Task inputs ▸
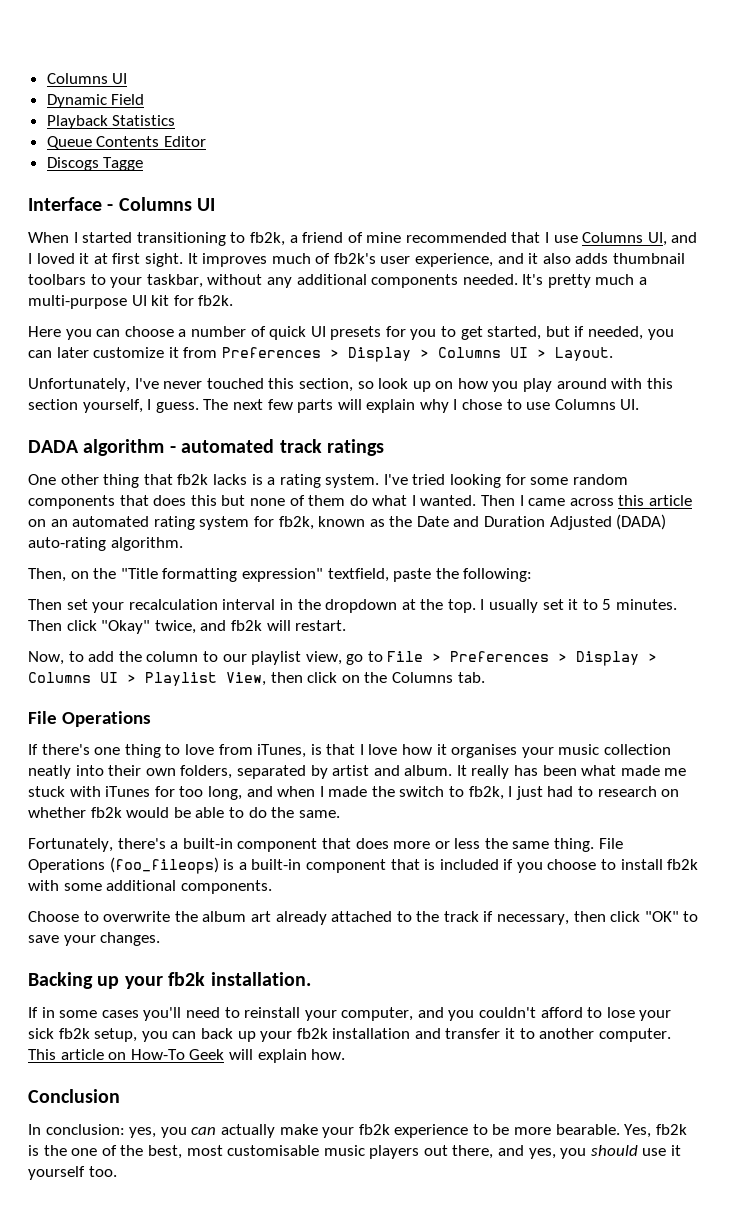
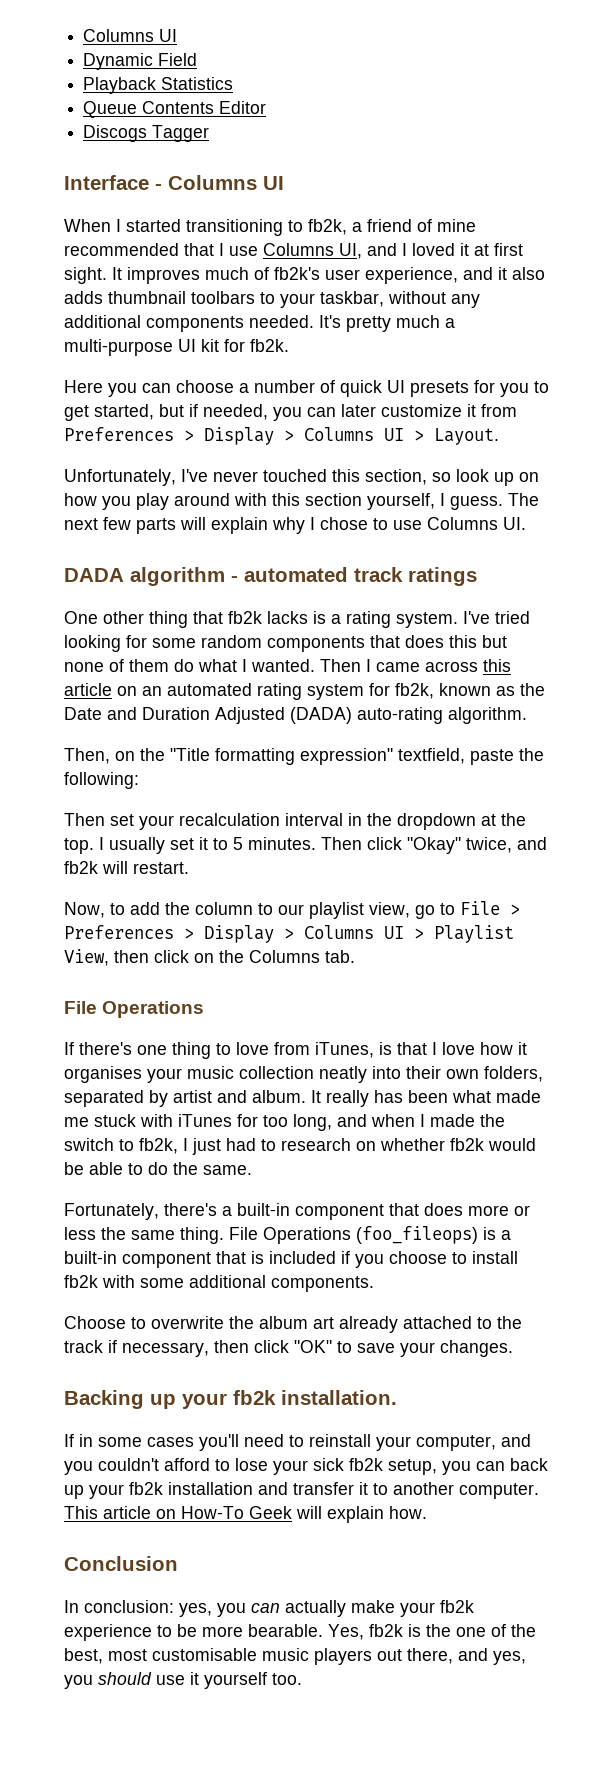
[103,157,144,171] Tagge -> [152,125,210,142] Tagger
...
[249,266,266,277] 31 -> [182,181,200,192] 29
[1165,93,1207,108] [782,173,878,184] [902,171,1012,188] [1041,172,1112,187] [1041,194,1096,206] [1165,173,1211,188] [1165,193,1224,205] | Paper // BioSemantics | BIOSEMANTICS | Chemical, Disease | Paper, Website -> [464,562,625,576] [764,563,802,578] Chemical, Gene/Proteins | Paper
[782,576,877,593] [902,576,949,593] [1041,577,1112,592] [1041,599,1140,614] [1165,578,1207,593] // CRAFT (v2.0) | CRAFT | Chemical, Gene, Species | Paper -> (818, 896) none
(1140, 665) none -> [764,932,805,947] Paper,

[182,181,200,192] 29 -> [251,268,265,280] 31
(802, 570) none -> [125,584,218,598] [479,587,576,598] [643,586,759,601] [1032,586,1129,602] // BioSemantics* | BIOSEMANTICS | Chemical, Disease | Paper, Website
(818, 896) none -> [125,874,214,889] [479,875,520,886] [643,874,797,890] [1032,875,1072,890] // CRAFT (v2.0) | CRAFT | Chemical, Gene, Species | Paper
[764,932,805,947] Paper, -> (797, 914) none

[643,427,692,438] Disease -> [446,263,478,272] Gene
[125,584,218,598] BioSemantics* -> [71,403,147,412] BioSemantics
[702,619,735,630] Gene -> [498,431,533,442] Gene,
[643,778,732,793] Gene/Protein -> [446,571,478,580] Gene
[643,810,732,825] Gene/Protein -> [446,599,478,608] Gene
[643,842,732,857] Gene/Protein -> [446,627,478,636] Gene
==
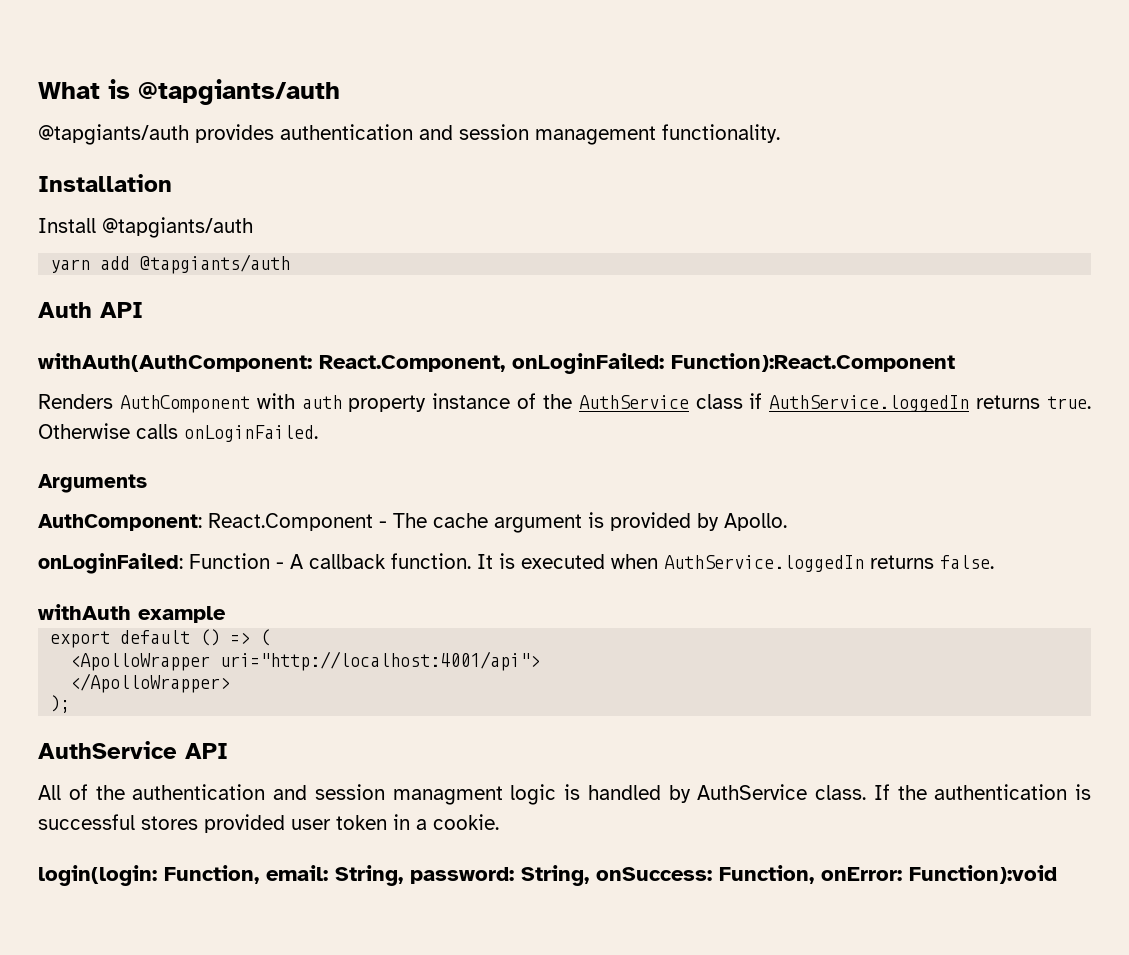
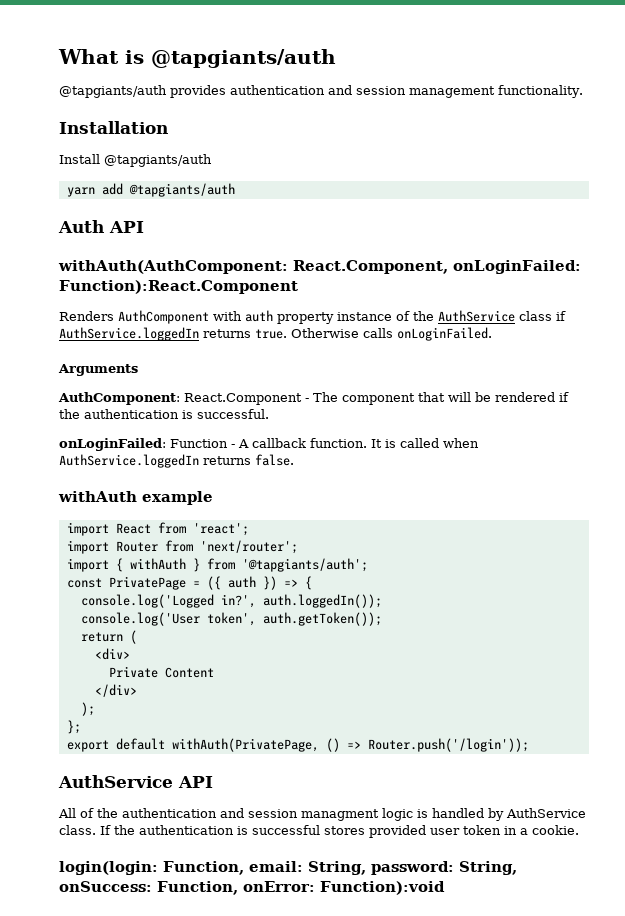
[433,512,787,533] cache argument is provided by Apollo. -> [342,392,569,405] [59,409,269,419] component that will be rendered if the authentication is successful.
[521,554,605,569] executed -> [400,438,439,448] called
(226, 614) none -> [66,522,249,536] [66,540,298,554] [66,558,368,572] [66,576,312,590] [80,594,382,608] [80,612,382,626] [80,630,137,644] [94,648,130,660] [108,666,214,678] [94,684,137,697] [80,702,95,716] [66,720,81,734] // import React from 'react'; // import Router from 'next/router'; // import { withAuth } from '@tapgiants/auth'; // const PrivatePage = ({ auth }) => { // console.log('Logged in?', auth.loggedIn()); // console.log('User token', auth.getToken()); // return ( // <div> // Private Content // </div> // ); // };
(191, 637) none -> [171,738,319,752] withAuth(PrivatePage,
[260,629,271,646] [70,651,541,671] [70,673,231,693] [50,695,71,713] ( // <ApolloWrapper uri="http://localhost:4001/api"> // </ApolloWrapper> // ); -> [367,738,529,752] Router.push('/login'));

What you need to do ▸ Scan the records above for the lines holding "[782,576,877,593] [902,576,949,593] [1041,577,1112,592]" and "[182,181,200,192] 29 -> [251,268,265,280] 31". Transcribe those two and every line between them word for word, and no others.

Response ▸
[782,576,877,593] [902,576,949,593] [1041,577,1112,592] [1041,599,1140,614] [1165,578,1207,593] // CRAFT (v2.0) | CRAFT | Chemical, Gene, Species | Paper -> (818, 896) none
(1140, 665) none -> [764,932,805,947] Paper,

[182,181,200,192] 29 -> [251,268,265,280] 31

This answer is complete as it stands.